In 1959, Érdekes Újság was merged with the Ország-Világ magazine, and from then on Pál Pusztai wrote Jucika for the satirical humor paper Lúdas Matyi. If Jucika was not included in one of the issues of Lúdas Matyi, the publisher would receive letters of complaint.

Jucika made appearances outside of the comics, such as on card calendars published by Budaprint. In 1964, she was played by actress Gabi Magda in a TV variety show, and she also appeared animated to promote a clothing company in a TV spot.

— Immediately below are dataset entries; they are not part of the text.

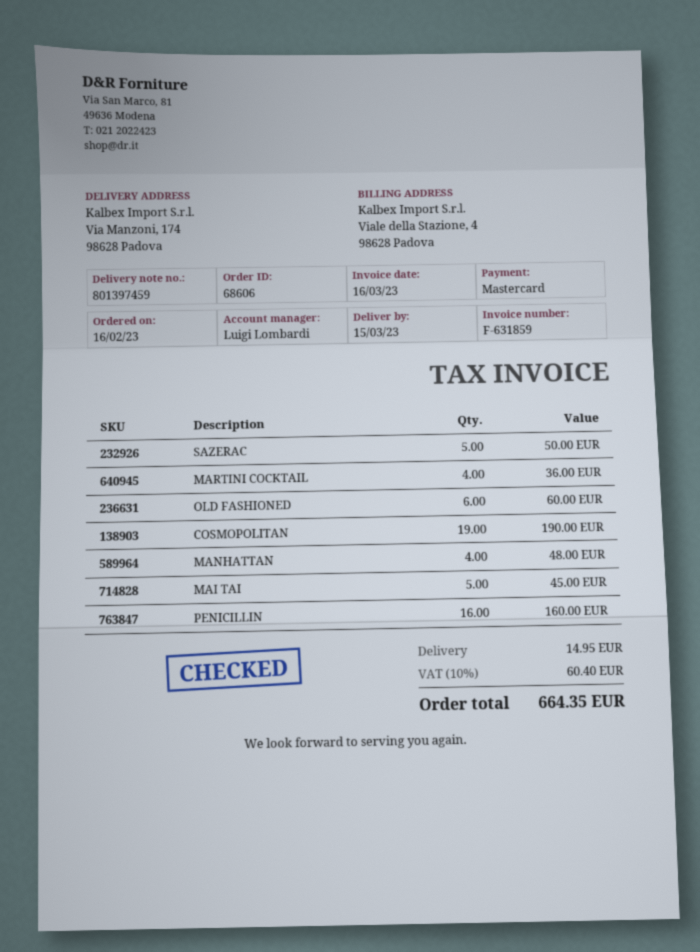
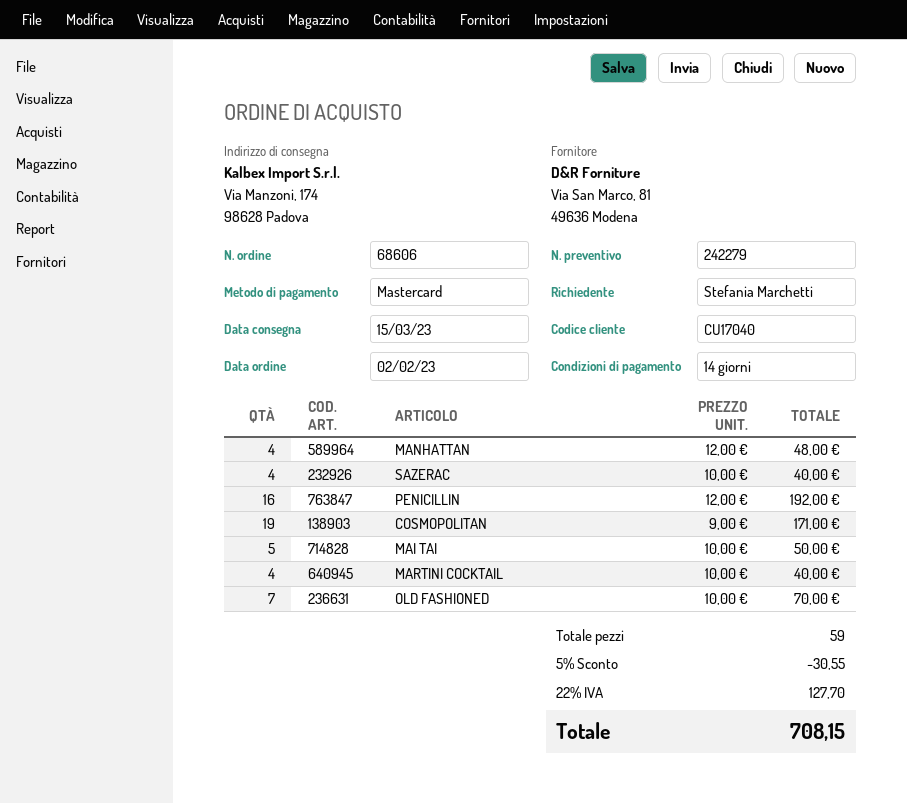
order date: 2023-02-16 -> 2023-02-02
SAZERAC: 5 for 50.00 -> 4 for 40.00
MARTINI COCKTAIL: 4 for 36.00 -> 4 for 40.00
OLD FASHIONED: 6 for 60.00 -> 7 for 70.00
COSMOPOLITAN: 19 for 190.00 -> 19 for 171.00
MAI TAI: 5 for 45.00 -> 5 for 50.00
PENICILLIN: 16 for 160.00 -> 16 for 192.00
discount: none -> 5% = 30.55
shipping: 14.95 -> none
tax: 10% = 60.40 -> 22% = 127.70
total: 664.35 -> 708.15

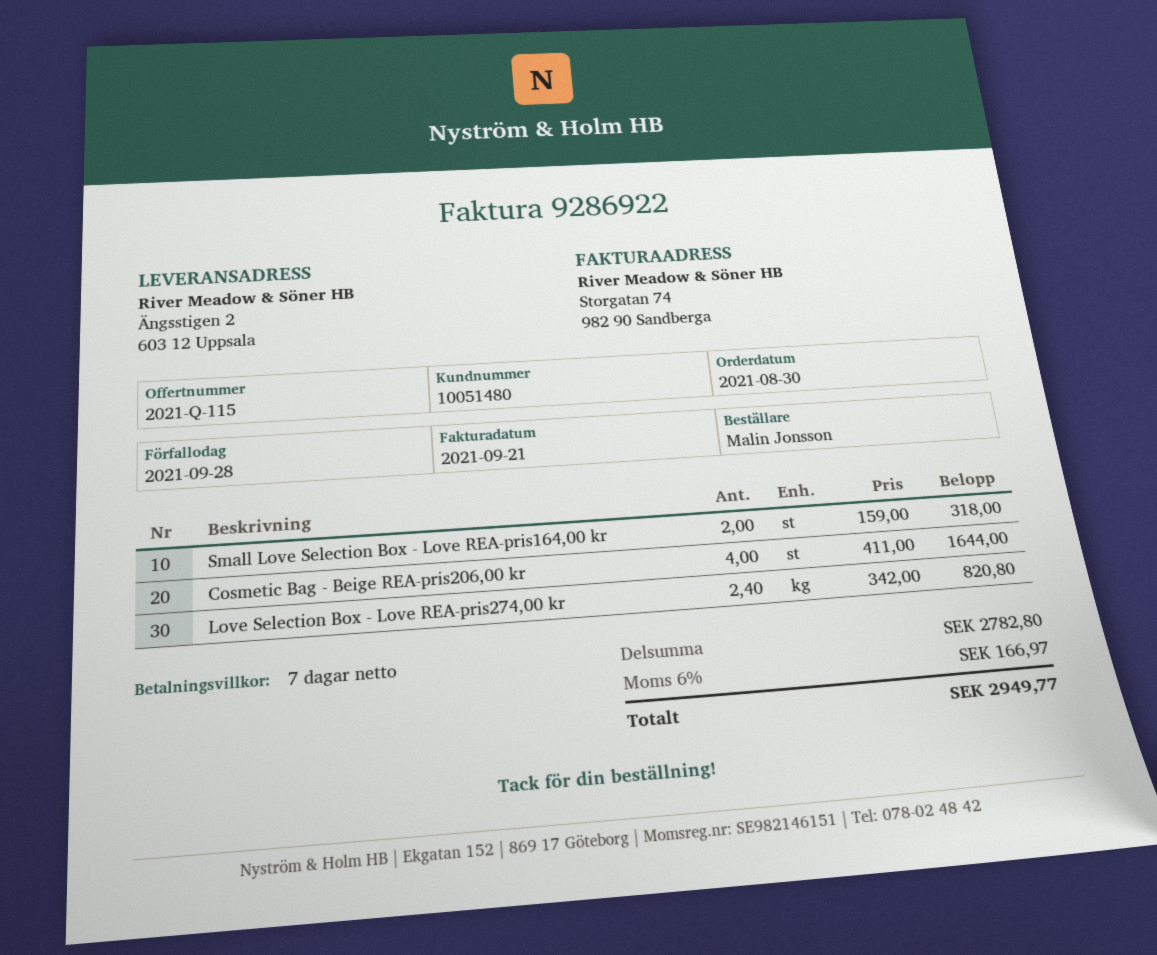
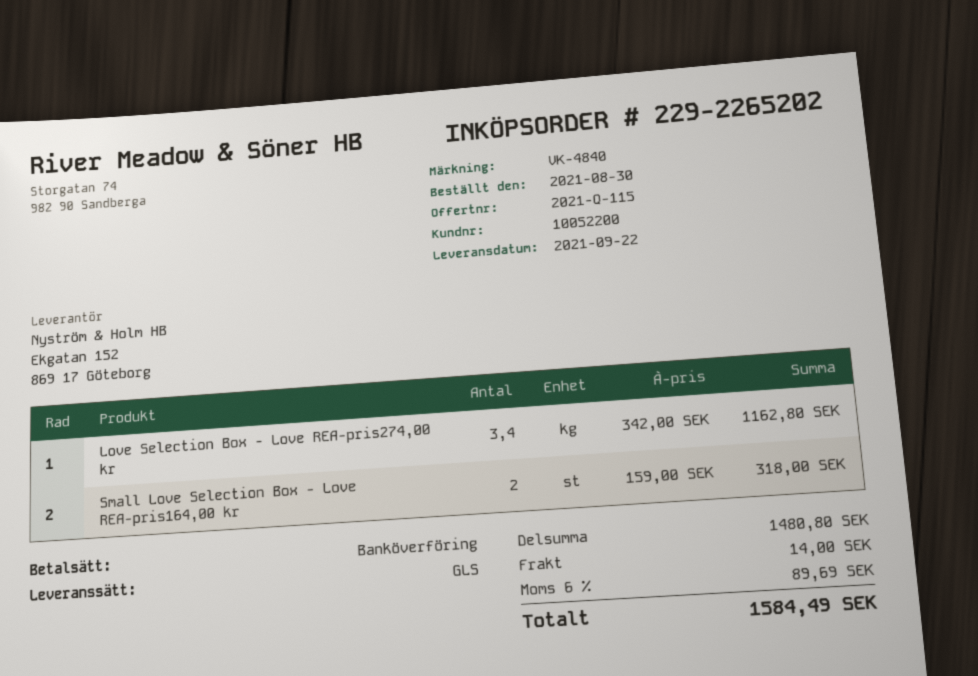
customer number: 10051480 -> 10052200
Cosmetic Bag - Beige REA-pris206,00 kr: 4 x 411.00 = 1644.00 -> none
Love Selection Box - Love REA-pris274,00 kr: 2.4 x 342.00 = 820.80 -> 3.4 x 342.00 = 1162.80
subtotal: 2782.80 -> 1480.80
shipping: none -> 14.00
tax: 6% = 166.97 -> 6% = 89.69
total: 2949.77 -> 1584.49

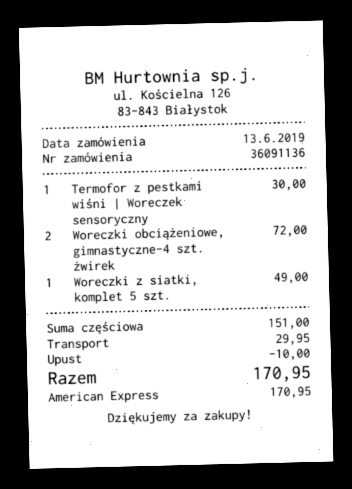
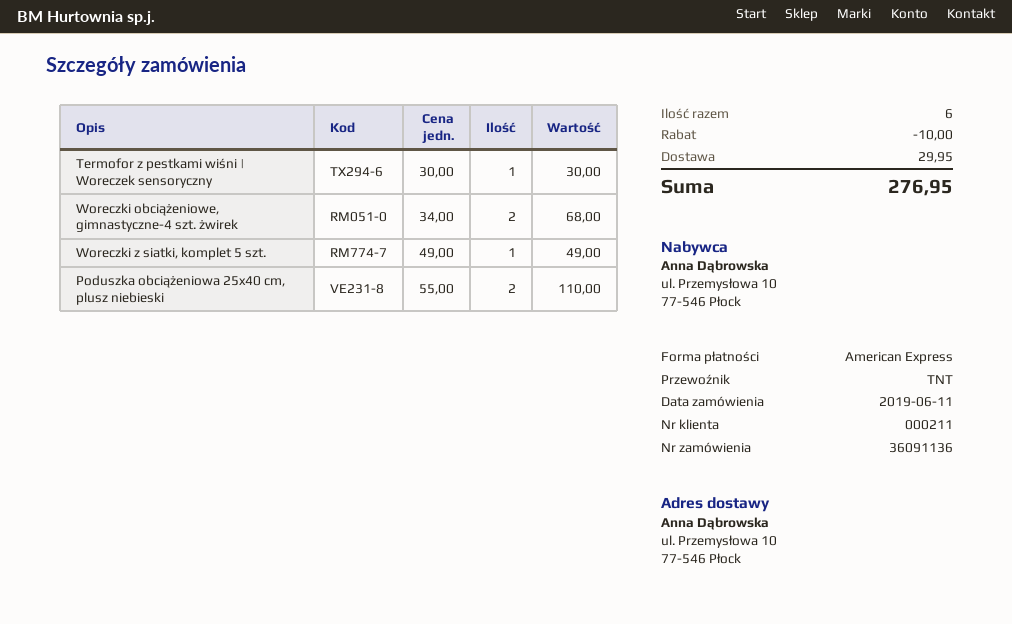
order date: 2019-06-13 -> 2019-06-11
Woreczki obciążeniowe, gimnastyczne-4 szt. żwirek: 2 for 72.00 -> 2 for 68.00
Poduszka obciążeniowa 25x40 cm, plusz niebieski: none -> 2 for 110.00
total: 170.95 -> 276.95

The strip transitioned to color printing upon its first comic for Ludas Matyi, an occasion commemorated with a special strip in which Jucika interviews for a job with the paper's mascot Matyi and his goose. From then on, the popularity of the character and its creator continued to grow. Jucika appeared several times on the front page of Ludas Matyi and hundreds of the comics were published in the magazine. Pusztai's last strip, which featured Jucika working as a flight attendant, was published on September 10, 1970. The then-51-year-old Pál Pusztai died a day later of sudden heart failure during a trip to Dubrovnik. An unsigned strip titled "Jucika and the melon market" (Jucika és a dinnyevásár) was later found in Pusztai's workplace and was published in the December 3, 1970 issue of Lúdas Matyi with a few other drawings by the artist.

== Recent popularity ==

Although during Pusztai's life Jucika was little known beyond Hungary, it gained an international fandom in the 2010s when the comics were shared on social media. In November 2019, a public booru was created for sharing fan art of the series. In 2026, Keegan the Animator's modernized adaptations of the comic, including a reframed scene of The Apartment, gained popularity on the internet with over 60 million views across multiple platforms, with a high number of fans in Brazil, Mexico and the United States.

From June 19 to November 4, 2018, a museum exhibition titled "What Did Jucika Buy?" (Mit vásárolt Jucika?) was opened at the Hungarian Museum of Trade and Tourism (Magyar Kereskedelmi és Vendéglátóipari Múzeum), which showed the history of advertisements targeted towards women throughout the socialist era of Hungary. It illustrated the dynamics of the advertising industry, along with how gender roles for women changed over the years, with Jucika being used as a caricature of the modern woman of the time. The exhibition contained video loops of classic Hungarian advertisements, along with an audio backdrop of classic jingles. It was the final part of a trilogy of exhibits; the first part, "Tournures and Hooped Petticoats" (Fardagály és kámvás rokolya) was held from 2010 to 2011, and the next, "Beauty and Advertising" (A szépség és a reklám), was held in 2014.

== Question of ownership ==

Since the creator of Jucika died in 1970, with no known heir, and the character has been used in textile advertisements, there appears to be no known ownership of the character, with several unauthorized reprints of the Jucika comics being sold online. According to legal staff, KBT Studios has spent months attempting to determine who currently holds the rights to Jucika. Legal representative YOGB claims extensive enquiries with government agencies, intellectual property offices and lawyers have so far failed to provide a definitive answer regarding ownership.